PROBLEM STATEMENT:
Can you copy out the data exactly? Leave the images out.

Version comparison data:
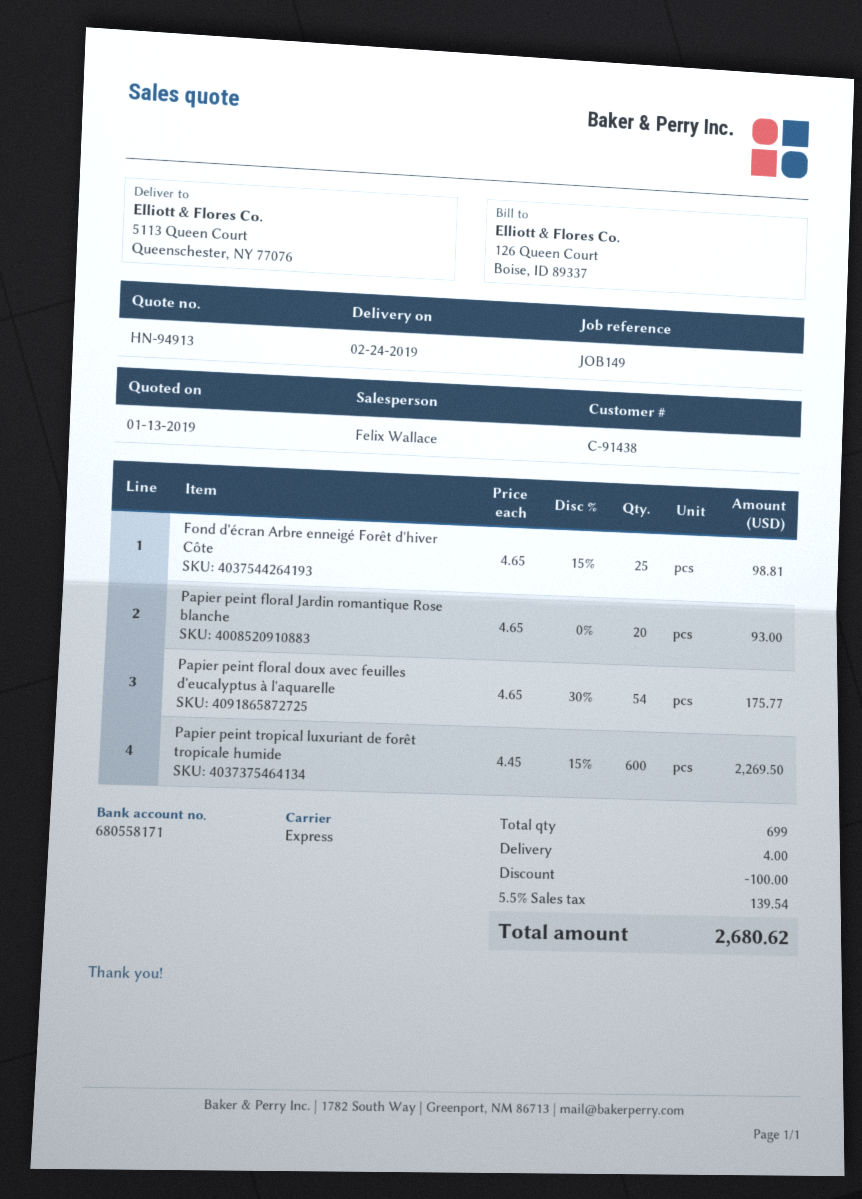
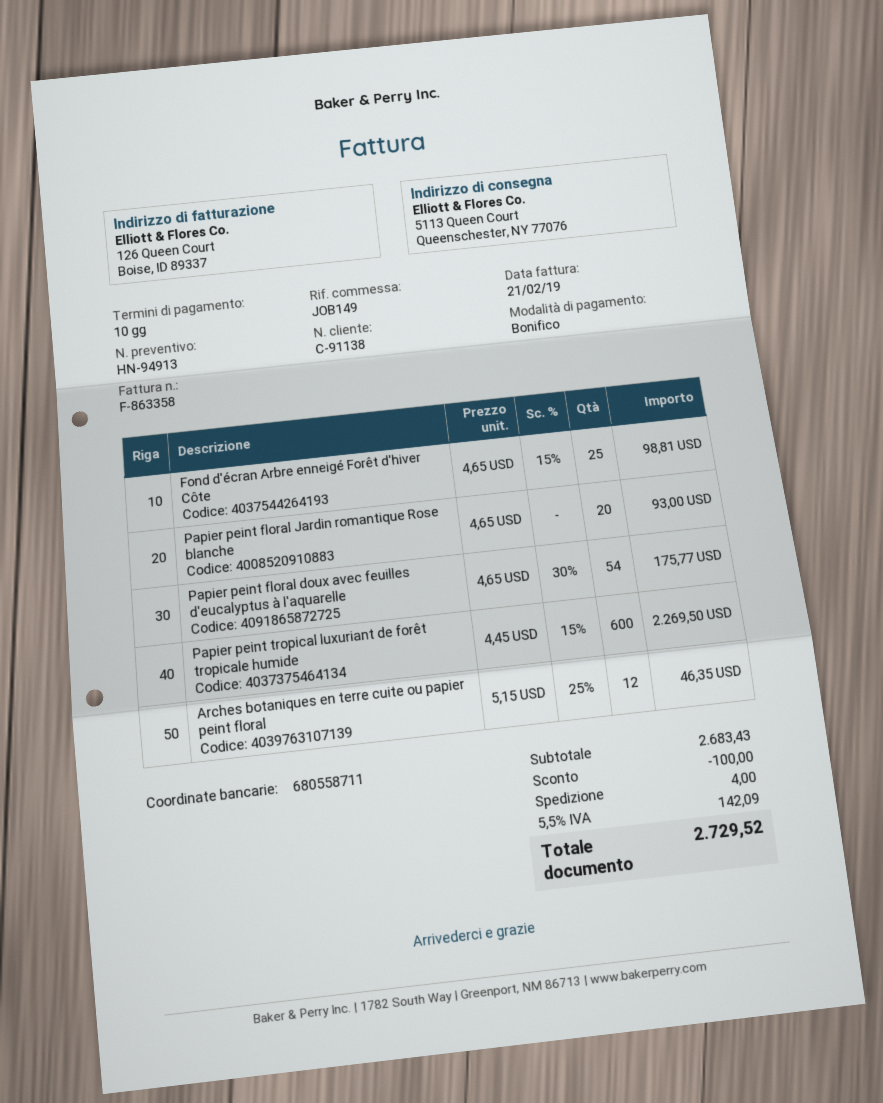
customer number: C-91438 -> C-91138
bank account: 680558171 -> 680558711
Arches botaniques en terre cuite ou papier peint floral: none -> 12 x 5.15 - 25% = 46.35
tax: 5.5% = 139.54 -> 5.5% = 142.09
total: 2680.62 -> 2729.52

RESPONSE:
customer number: C-91438 -> C-91138
bank account: 680558171 -> 680558711
Arches botaniques en terre cuite ou papier peint floral: none -> 12 x 5.15 - 25% = 46.35
tax: 5.5% = 139.54 -> 5.5% = 142.09
total: 2680.62 -> 2729.52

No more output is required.